All this left at best half a dozen men to control and lead more than 170 frightened, cold, and hungry people, perhaps a quarter of whom were foreigners with an imperfect grasp of Dutch. To make matters worse, this tiny handful of officers could no longer rely on fear of the VOC to back up their orders. Authority was now a matter of persuasion, compromise, and cooperation—something none of them would have experienced before.

The caliber of the men on the island left a great deal to be desired. The only officer of any rank was Frans Jansz, the surgeon, whose popularity among the crew was no substitute for his inexperience of command. Nevertheless, in the first few days after the wreck, it would appear to have been Jansz who began to organize the survivors and who set about establishing a council to lead them, as was required by the customs of the VOC.

Jan Company was run by councils and committees. The Gentlemen XVII controlled the business as a whole, and each chamber had its own board of directors. In Java, even the governor-general worked through the Council of the Indies, and the highest authority in any VOC flotilla was not the fleet president, acting alone, but the Brede Raad, or Broad Council. While the ships were at sea, every upper-merchant and skipper in the squadron was entitled to a seat on this council, which dealt not only with any questions of broad strategy but also with criminal offenses. Because it was commonplace for the vessels of a fleet to become separated on their way out to the Indies, however, each retourschip also had its own ship’s council, with a normal membership of five. This council would typically consist of the skipper and the upper-merchant together with the vessel’s under-merchant, upper-steersman, and high boatswain, but the raad that was now set up on Batavia’s Graveyard was, necessarily, very different.

In all likelihood, the surgeon’s main supports would have been the predikant and the one real figure of authority on the island—the provost, Pieter Jansz. It had been the latter’s task to administer discipline on board ship, although his authority derived largely from the skipper and he actually ranked somewhere below the cooper and the carpenter in the Batavia’s hierarchy. It might be conjectured that the remaining members of the council would have been a petty officer, representing the sailors on Batavia’s Graveyard, and Salomon Deschamps, Pelsaert’s clerk, who was the most senior VOC employee actually on the island. This group would probably have turned to Gabriel Jacobszoon, the corporal of the 70 or more soldiers in the survivors’ party, for assistance; his men were a natural counterbalance to the sailors on the island. But even with the corporal’s support, the council lacked natural authority and probably struggled to keep order in the face of any real opposition from the men.
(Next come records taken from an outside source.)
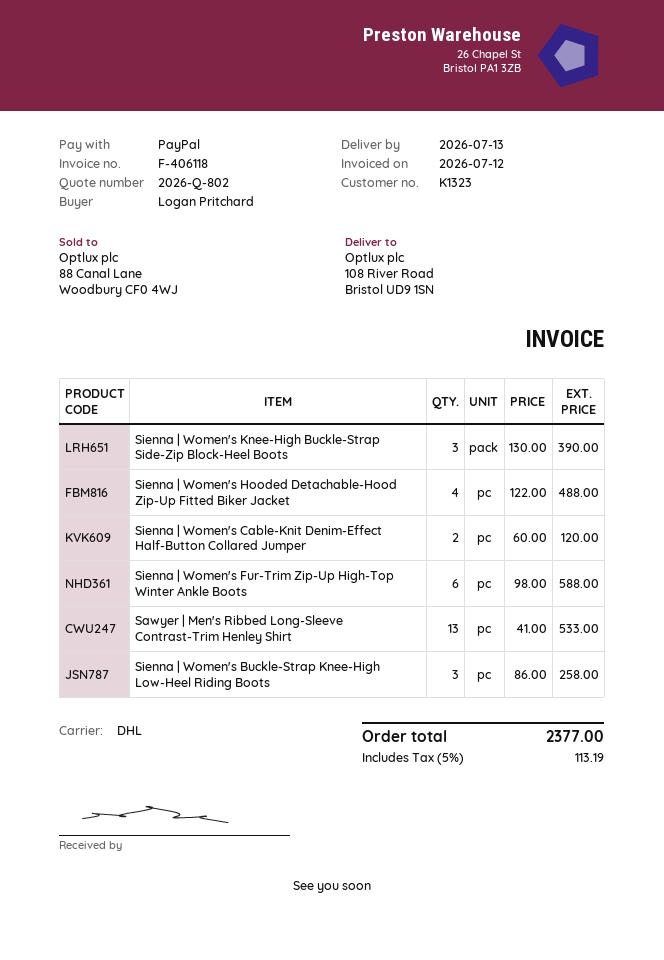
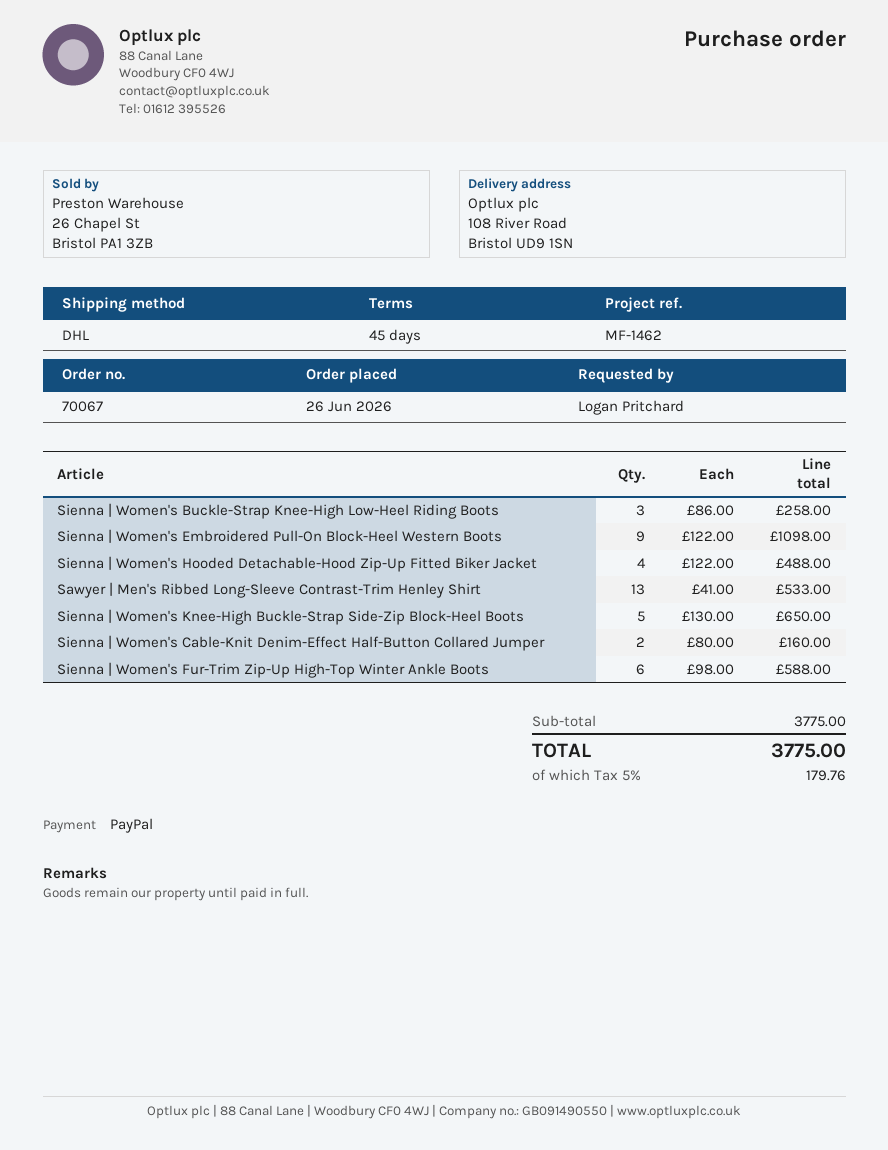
Sienna | Women's Knee-High Buckle-Strap Side-Zip Block-Heel Boots: 3 x 130.00 = 390.00 -> 5 x 130.00 = 650.00
Sienna | Women's Cable-Knit Denim-Effect Half-Button Collared Jumper: 2 x 60.00 = 120.00 -> 2 x 80.00 = 160.00
Sienna | Women's Embroidered Pull-On Block-Heel Western Boots: none -> 9 x 122.00 = 1098.00
tax: 5% = 113.19 -> 5% = 179.76
total: 2377.00 -> 3775.00

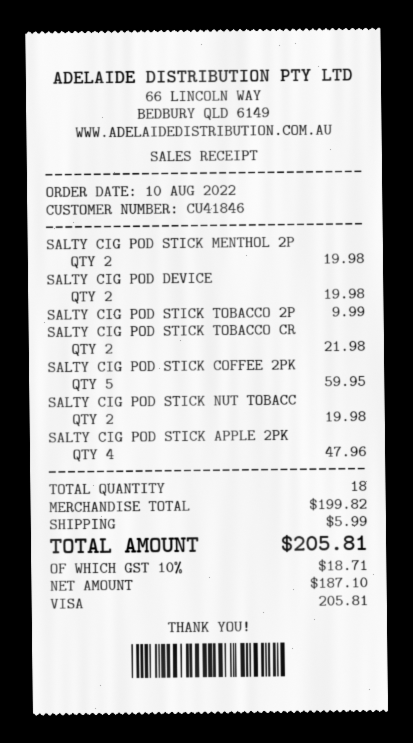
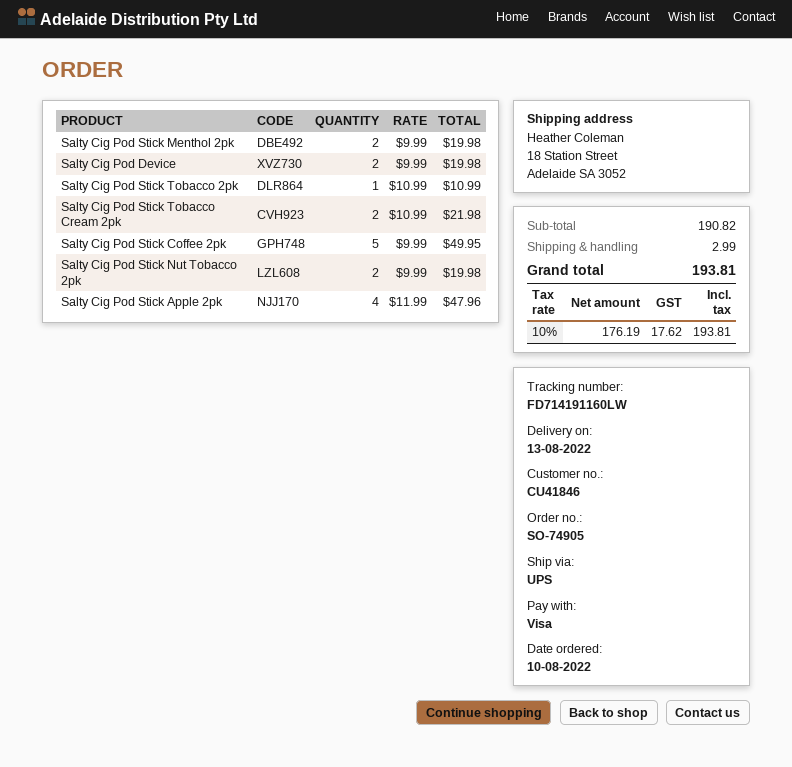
SALTY CIG POD STICK TOBACCO 2P: 1 for 9.99 -> 1 for 10.99
SALTY CIG POD STICK COFFEE 2PK: 5 for 59.95 -> 5 for 49.95
subtotal: 199.82 -> 190.82
shipping: 5.99 -> 2.99
net: 187.10 -> 176.19
tax: 10% = 18.71 -> 10% = 17.62
total: 205.81 -> 193.81

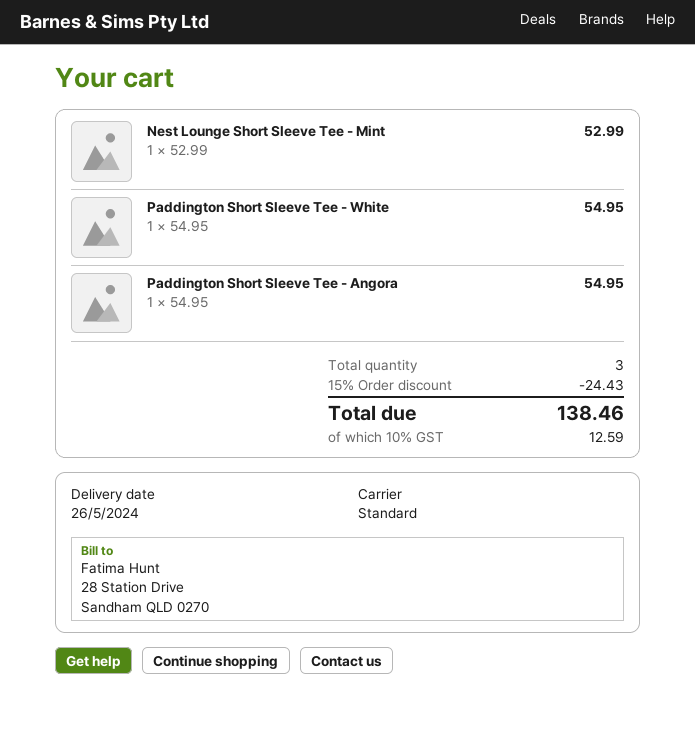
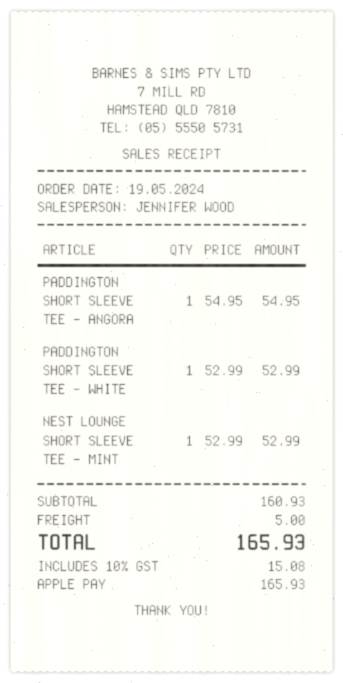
Paddington Short Sleeve Tee - White: 1 x 54.95 = 54.95 -> 1 x 52.99 = 52.99
discount: 15% = 24.43 -> none
shipping: none -> 5.00
tax: 10% = 12.59 -> 10% = 15.08
total: 138.46 -> 165.93

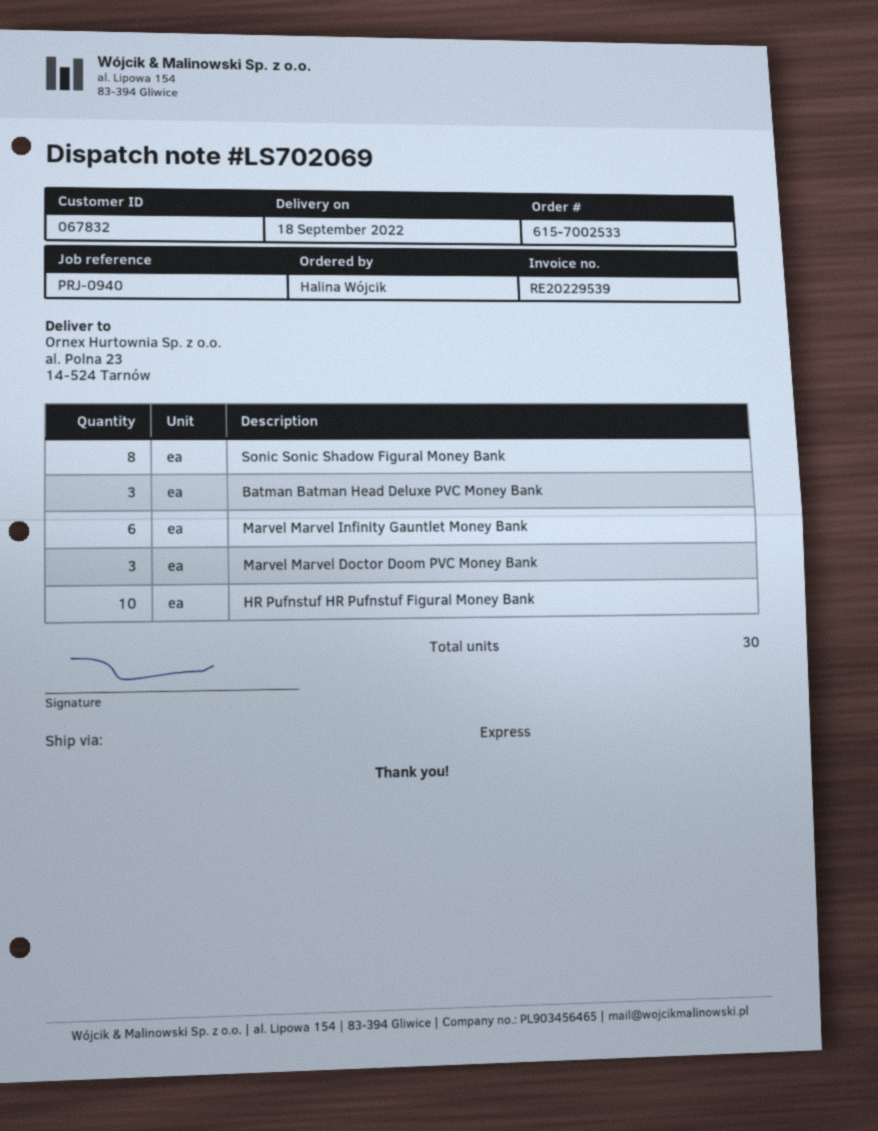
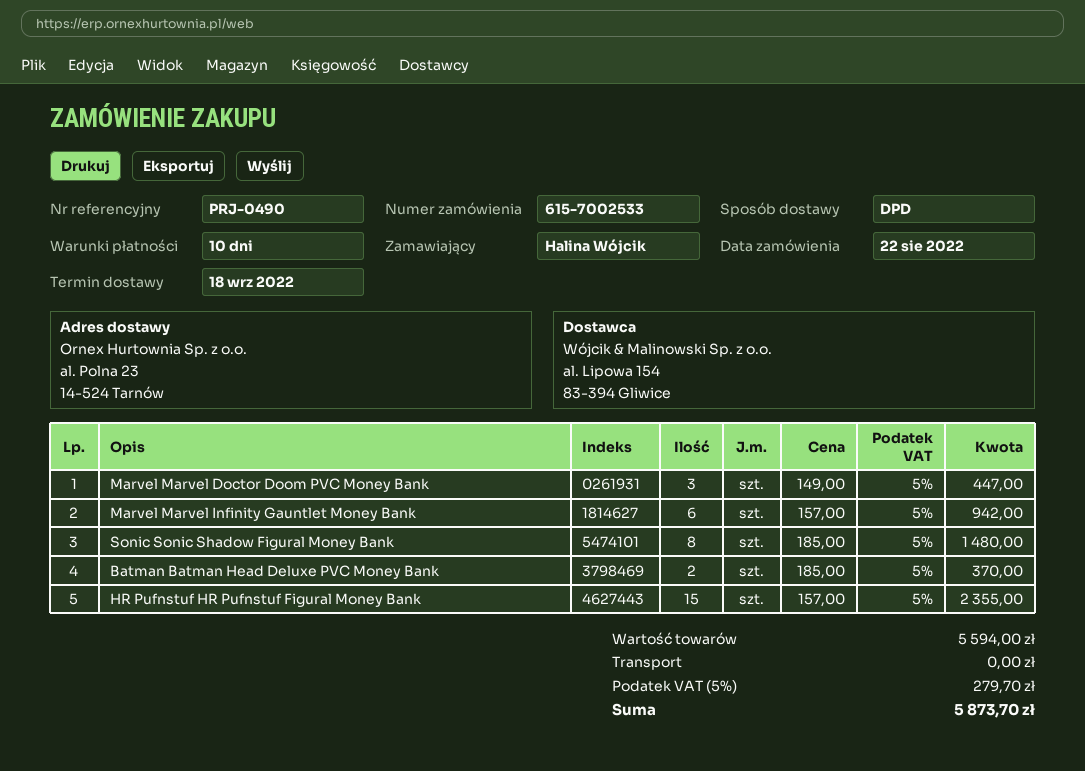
reference: PRJ-0940 -> PRJ-0490
shipping method: express -> DPD
Batman Batman Head Deluxe PVC Money Bank: 3 -> 2
HR Pufnstuf HR Pufnstuf Figural Money Bank: 10 -> 15

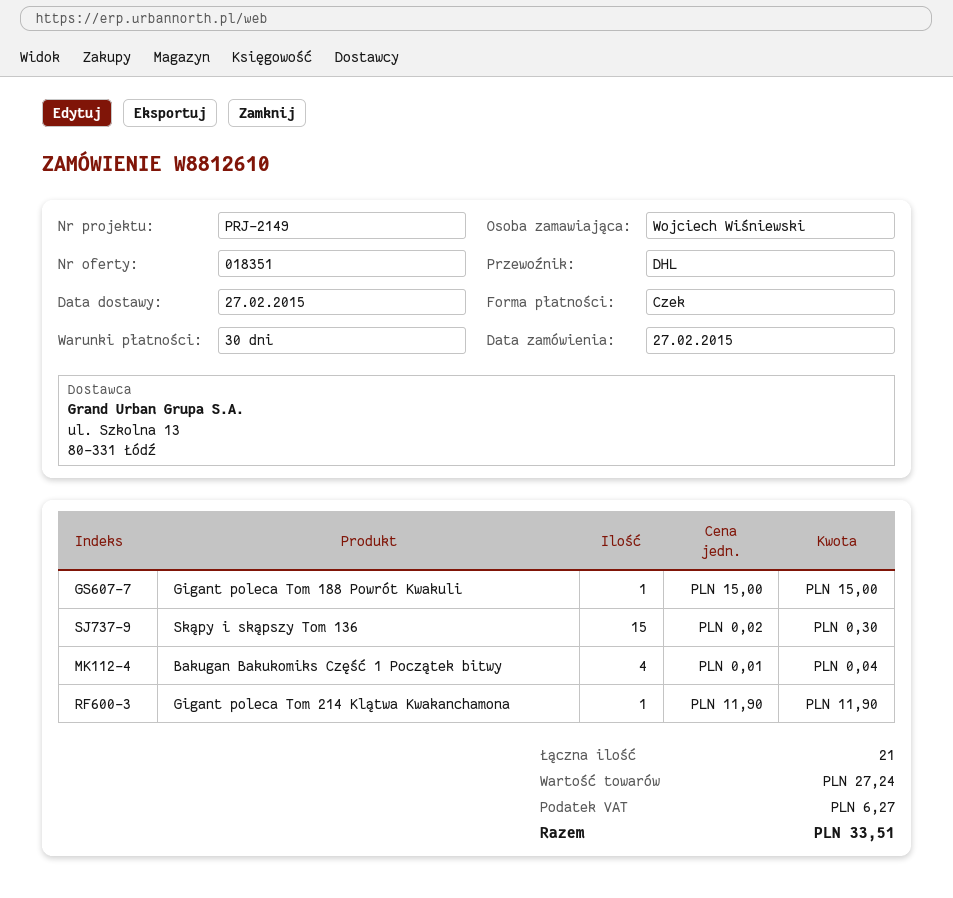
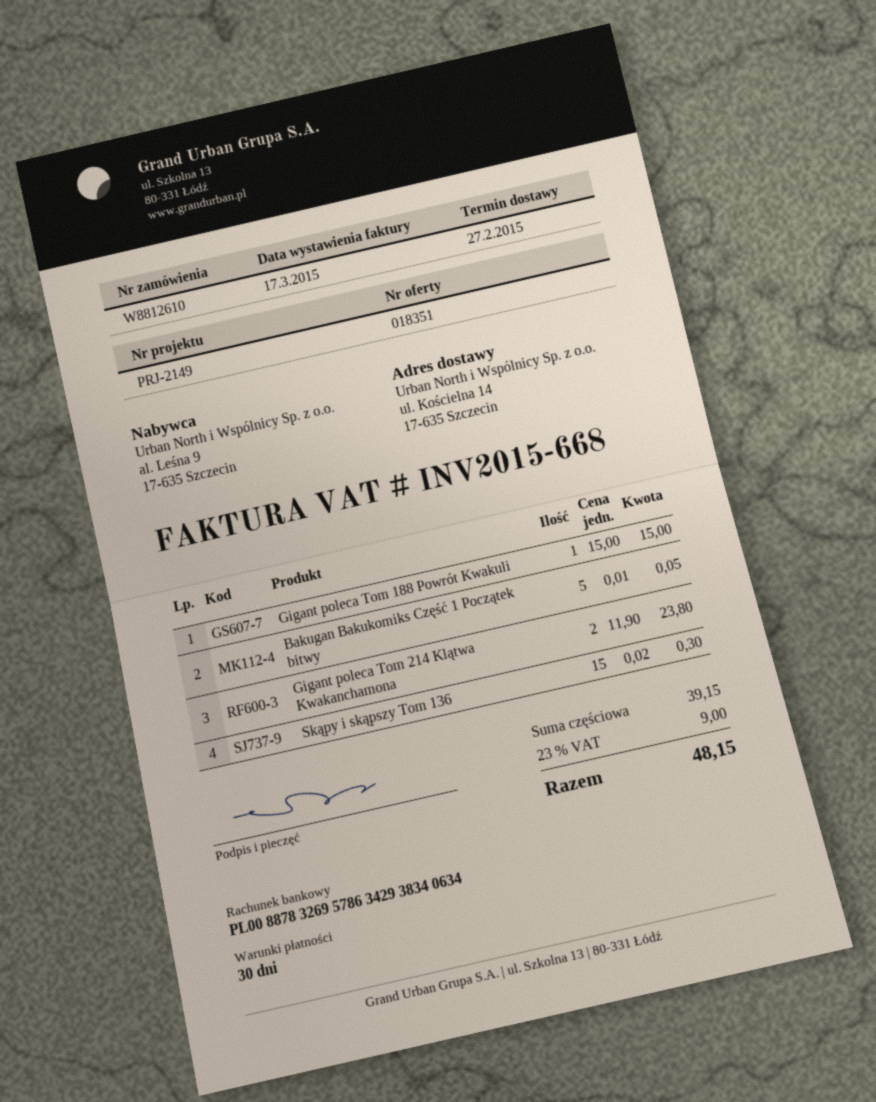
Bakugan Bakukomiks Część 1 Początek bitwy: 4 x 0.01 = 0.04 -> 5 x 0.01 = 0.05
Gigant poleca Tom 214 Klątwa Kwakanchamona: 1 x 11.90 = 11.90 -> 2 x 11.90 = 23.80
subtotal: 27.24 -> 39.15
tax: 6.27 -> 9.00
total: 33.51 -> 48.15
The need for such a body had been starkly demonstrated during the first day on Batavia’s Graveyard. At first the survivors’ chief emotions must have been relief, curiosity about their new environment, and considerable uncertainty as to what they should do next; but it would have taken only a short time to explore the island, and by the afternoon of 5 June the first pangs of hunger and thirst had unquestionably driven at least a few people to take what they needed from their limited supplies.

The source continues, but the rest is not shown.